I have a feeling those UDFs might be the culprit, like NPeeters mentioned. Any chance to see an execution plan?

hbkdba Ten Centuries Points: 1224 More actions · Answer 11

Is the following statement a valid example of the checksum-statement ? I've read about the * on msdn (-which does not mention the abality to use the table-qualifications as t. and o.) but am unable to test because I have a couple of days off right now

UPDATE o

SET

o.data1 = t.data1

, o.data2 = t.data2

, o.data3 = t.data3

, o.modify_date = @processing_date

, o.modify_flag = 'U'

FROM odstable o

INNER JOIN temptable t

ON t.key1 = o.key1

AND t.key2 = o.key2

AND t.key3 = o.key3

WHERE

(

checksum(o.*) <> checksum(t.*)

)

Thanks !

benchmark tests cursor vs set based are planned thursday next week (after a short vacation 🙂

Matthew Galbraith SSC Eights! Points: 995 More actions · Answer 12

Just to chime in on the UDF issue... I think they are amazingly cool, but should be used in select statements with great caution.

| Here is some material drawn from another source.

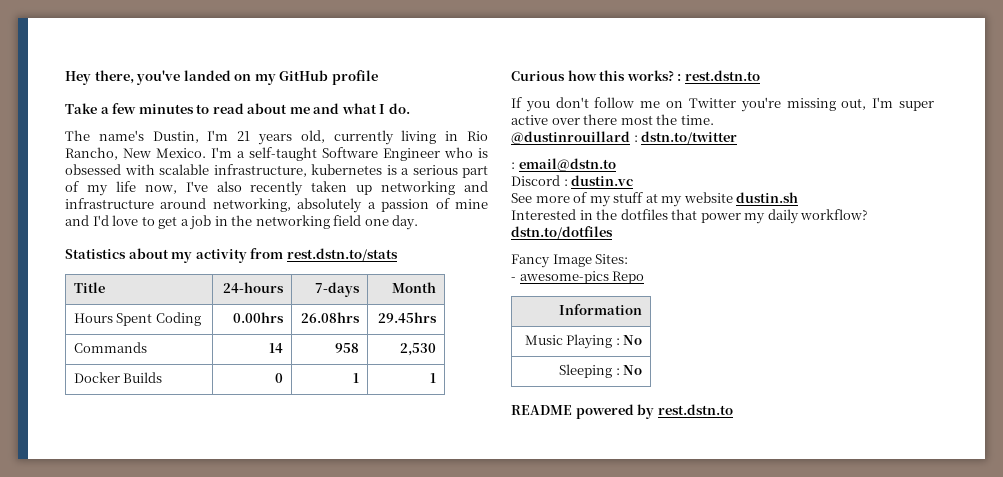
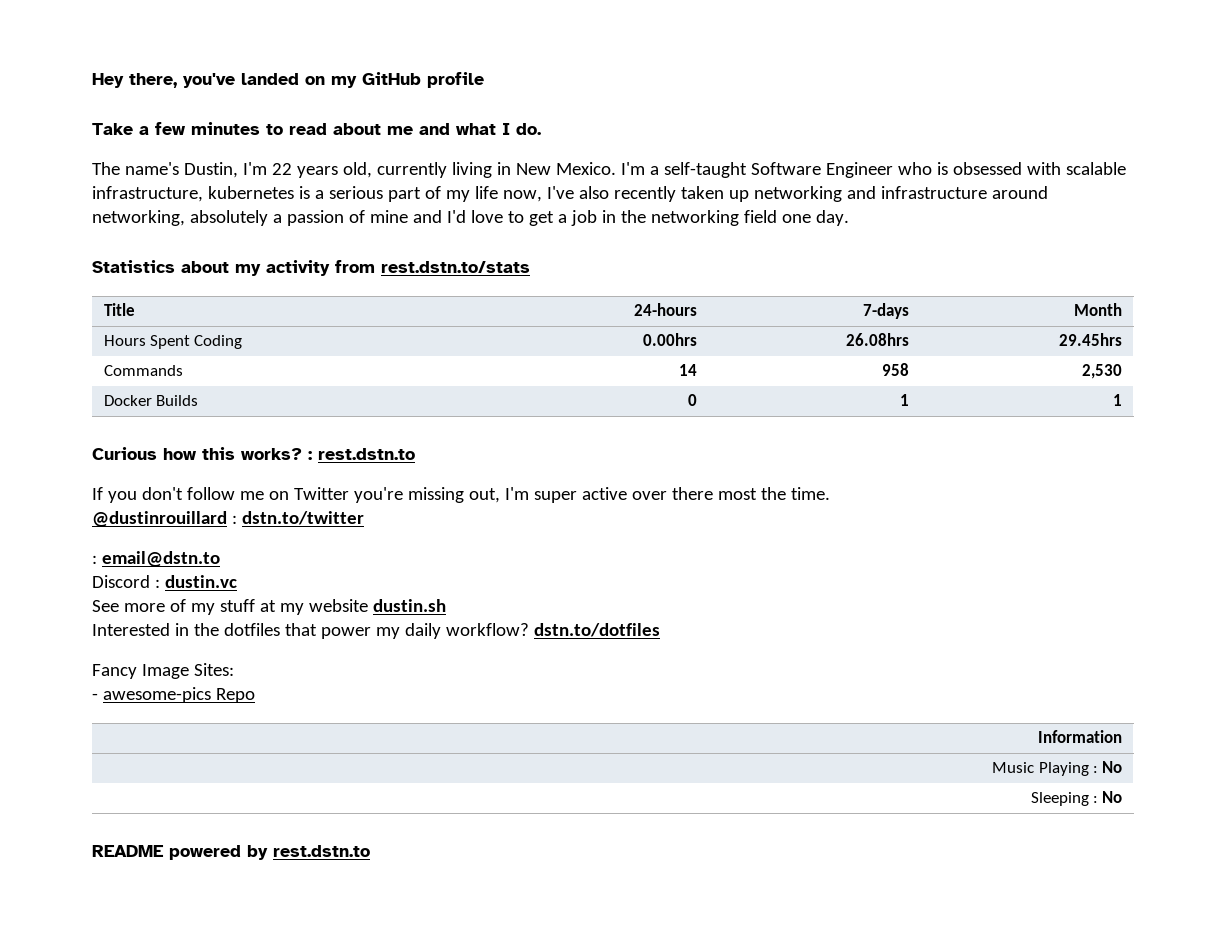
[237,131,251,141] 21 -> [271,163,292,175] 22
[467,131,489,141] [65,147,118,160] Rio Rancho, -> (511, 168) none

We were working on an application here and the other developer, who comes from a VB/CGI/web-development world, coded a lot of the logic into UDFs, then put the UDFs in the select and where clauses... You have to keep in mind that if the UDF does a select off of a large table to return it's result, then you put it into a select or especially a where clause, it has to execute one time for every row that the statement is going to return. With caching, it might not generate TOO much IO, but if your result set is large and it adds a tiny bit of time to each row, you can drag an application to it's knees waiting for it to return.

In our case, the developer's first attempt required over 10 to 15 minutes or more to return a few hundred rows out of a table with around one million (this was for a web application). I later recoded it without using the UDFs and got the entire thing to run in under three seconds. To be fair to UDFs, that wasn't the only problem the stored procedure had. This is an extreme case, but I think it makes the point.

Matthew Galbraith

ps: I do use UDFs, but usually only in cases where I can't do it any other way, or as a shortcut when I'm writing one-off ad hoc queries; I eschew them almost completely in where clauses though I do sometimes use them as 'smart' views in joins and every once in a while will put a simple one in the select clause.

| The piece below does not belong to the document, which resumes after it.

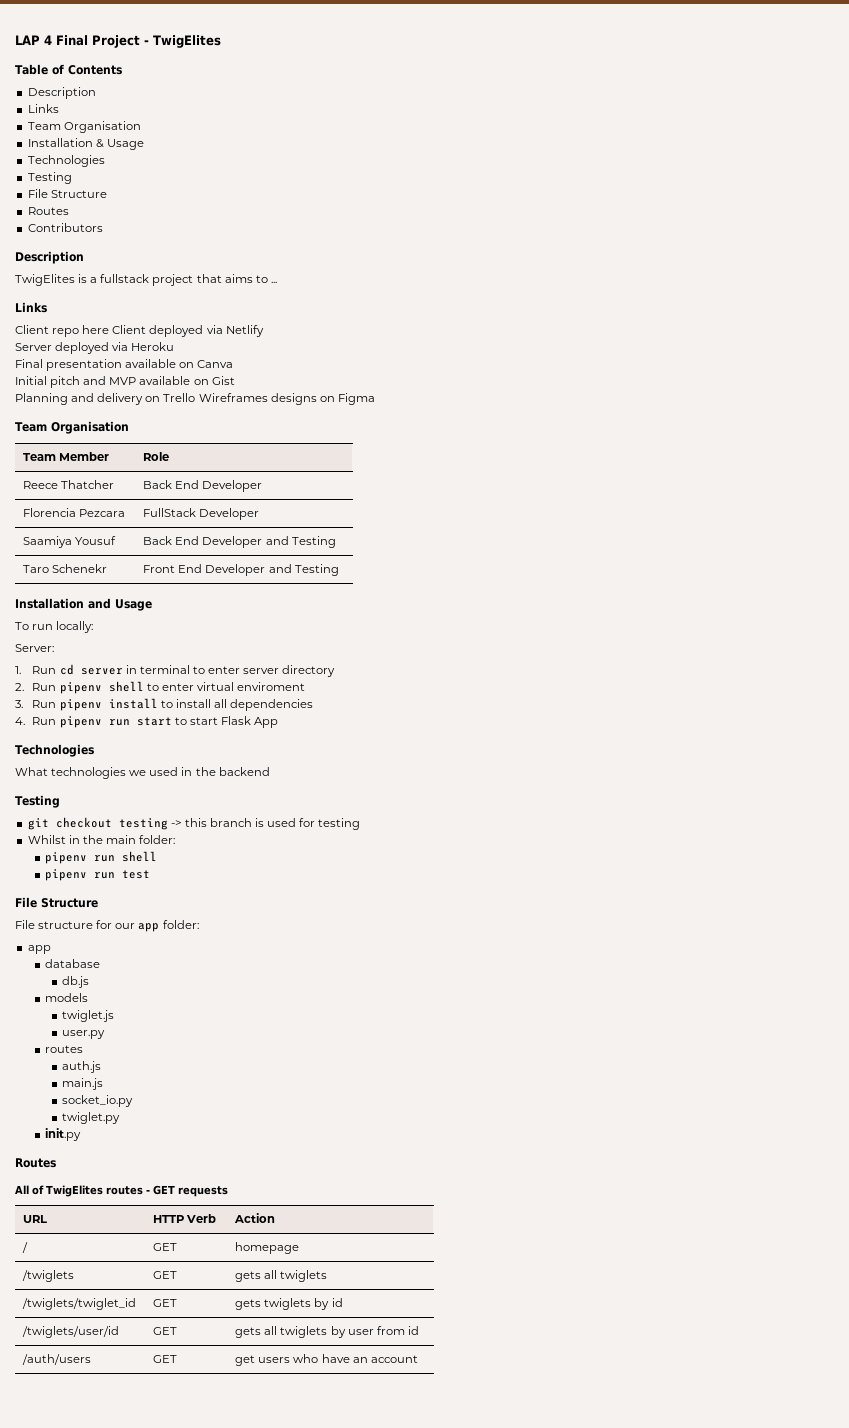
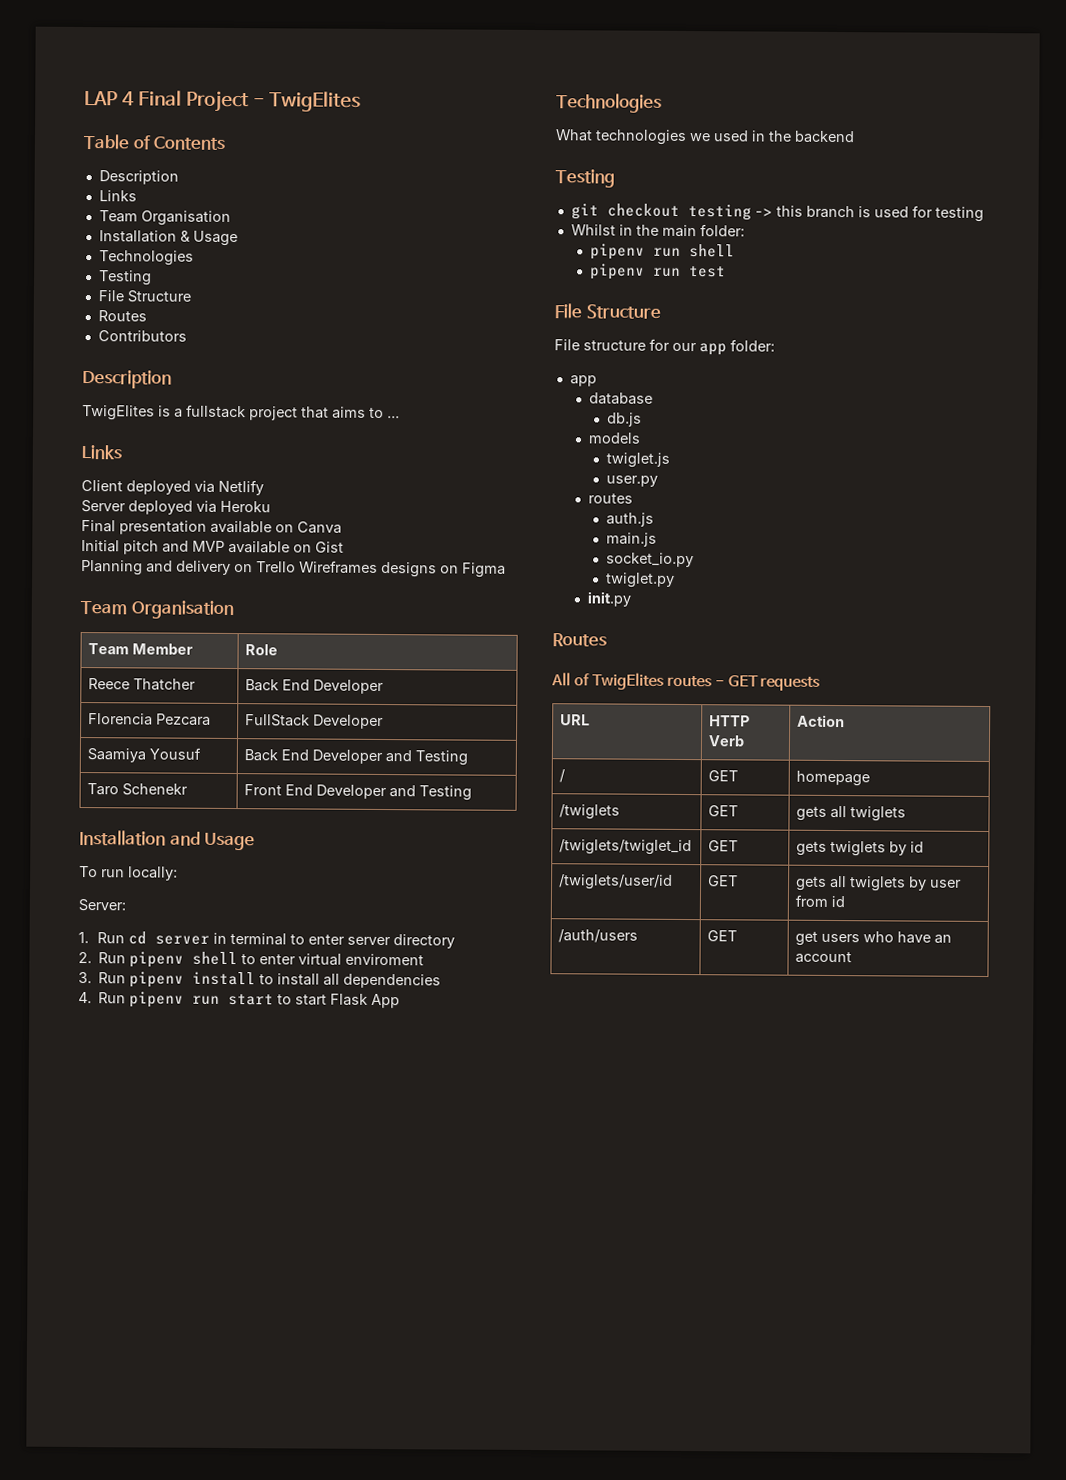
[52,325,147,337] repo here Client -> (123, 486) none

Jeremy Kemp SSCertifiable Points: 6754 More actions · Answer 13

Some timings:

No UDFs (Basic) - 1036 rows/second

Basic + Currency Conversion UDFs - 770 rows/sec

Basic + Date UDFs - 550 rows/sec

Basic + Currency UDFs + Date UDFs - 480 rows/sec

Basic + Date validation as case statement - 710 rows/sec

Basic + Date validation as case + table join for currency conversion - 880 rows/sec

Yes the UDFs were killing performance as several of you suggested. I am surprised by how much they affected performance especially the date UDFs when they are very simple statements.

I've also checked my cursor and confess to not using UDFs in there for date validation - I was using a much simpler if statement so the comparison between cursor processing and set processing is perhaps not fair.

As speed is important, I will recode my update processing to use set processing.

I'm interested in how people use UDFs but I will start another thread for that.

Thanks for all your help.

Jeremy

Antares686 SSC Guru Points: 125444 More actions · Answer 14

quote:
Is the following statement a valid example of the checksum-statement ? I've read about the * on msdn (-which does not mention the abality to use the table-qualifications as t. and o.) but am unable to test because I have a couple of days off right now
UPDATE o
SET
o.data1 = t.data1
, o.data2 = t.data2
, o.data3 = t.data3
, o.modify_date = @processing_date
, o.modify_flag = 'U'
FROM odstable o
INNER JOIN temptable t
ON t.key1 = o.key1
AND t.key2 = o.key2
AND t.key3 = o.key3
WHERE
(
checksum(o.*) <> checksum(t.*)
)

That would be a No. * will not work in this case.

And I do have to say SeekQuel that is an unique approach. Have to use sometime myself now.